What is being asked
In the listing that follows, the lines starting at the one containing "margin-bottom: 13px ->" and ending at the one containing "none -> <div>其他事项参见背面</div>" are to be returned exactly, both boundary lines included, and no others.

Dataset extract

────────────────

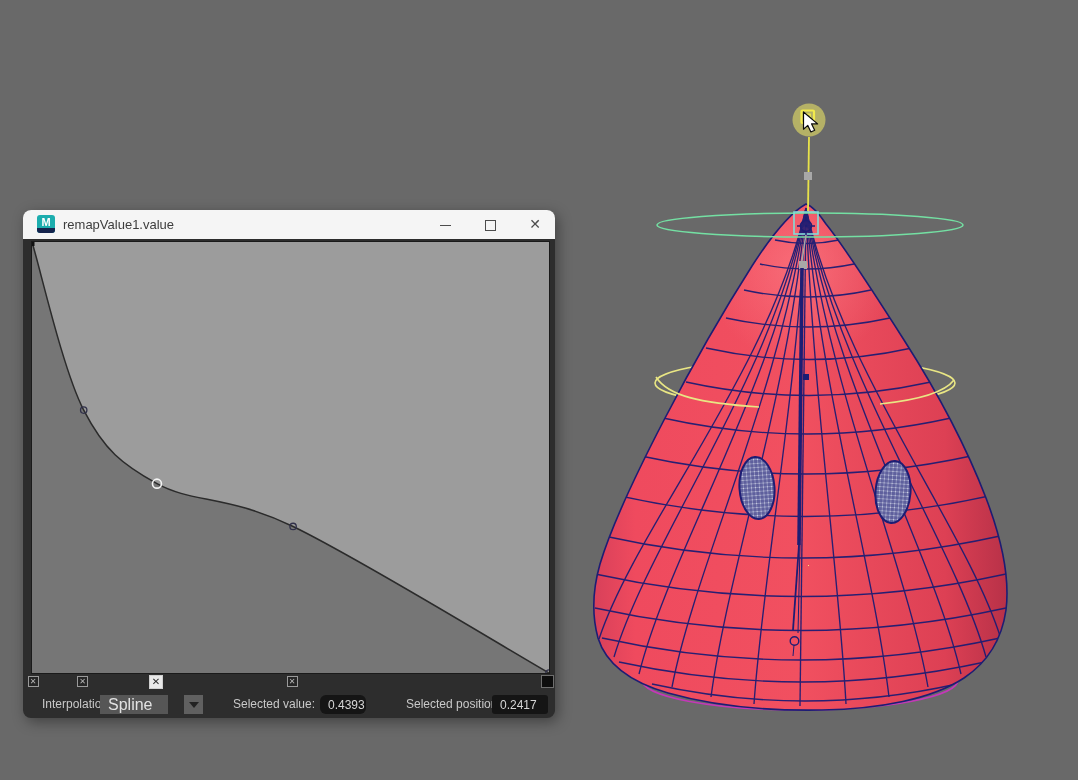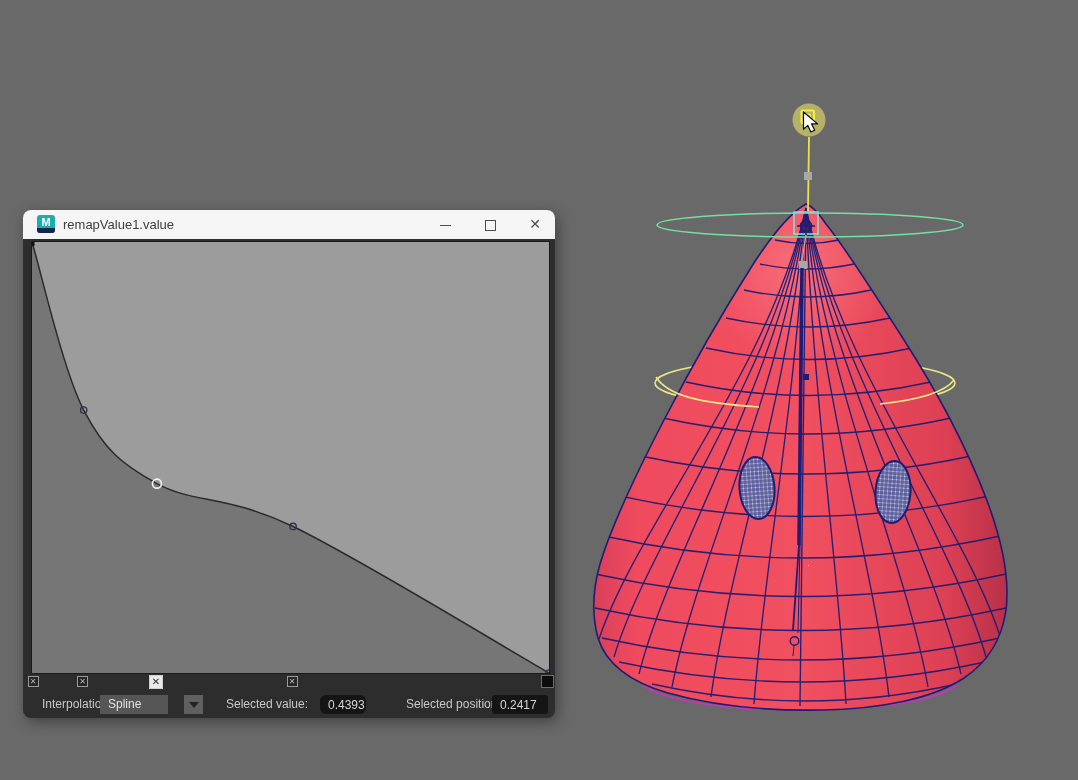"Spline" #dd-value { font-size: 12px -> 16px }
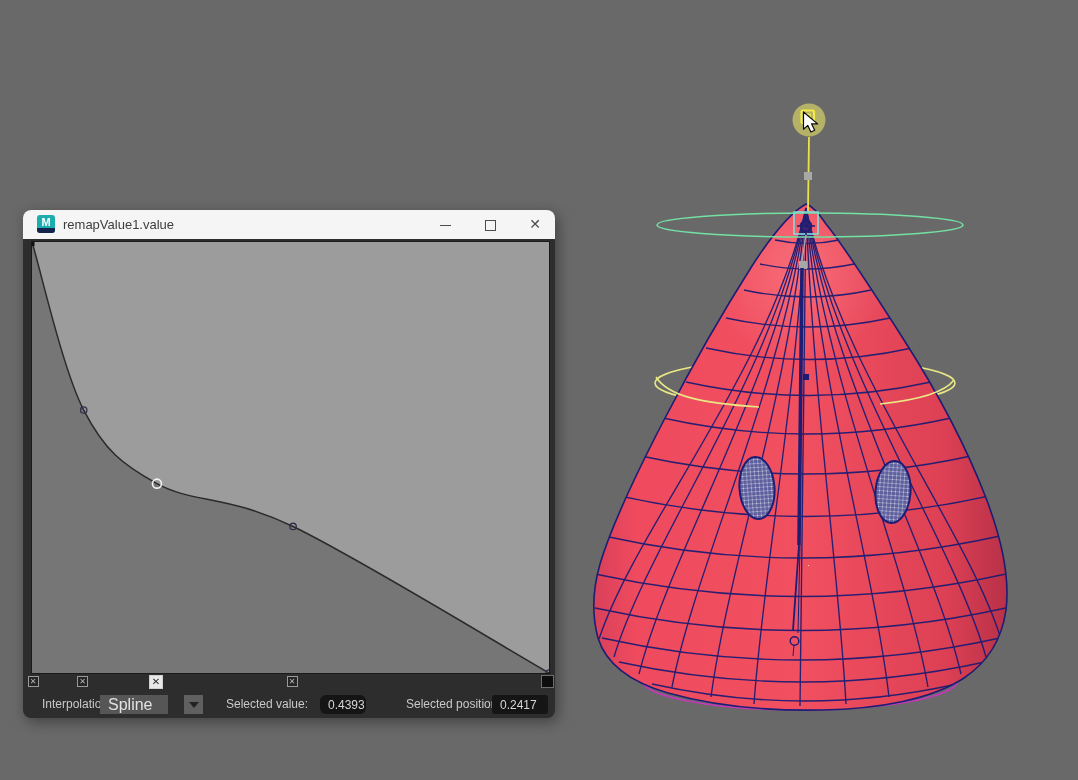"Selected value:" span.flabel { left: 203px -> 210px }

────────────────

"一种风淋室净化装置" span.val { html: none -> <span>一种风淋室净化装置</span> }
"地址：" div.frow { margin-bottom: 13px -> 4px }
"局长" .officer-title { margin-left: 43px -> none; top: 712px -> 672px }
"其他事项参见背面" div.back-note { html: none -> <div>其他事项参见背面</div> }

────────────────

Output of the exercise
"地址：" div.frow { margin-bottom: 13px -> 4px }
"局长" .officer-title { margin-left: 43px -> none; top: 712px -> 672px }
"其他事项参见背面" div.back-note { html: none -> <div>其他事项参见背面</div> }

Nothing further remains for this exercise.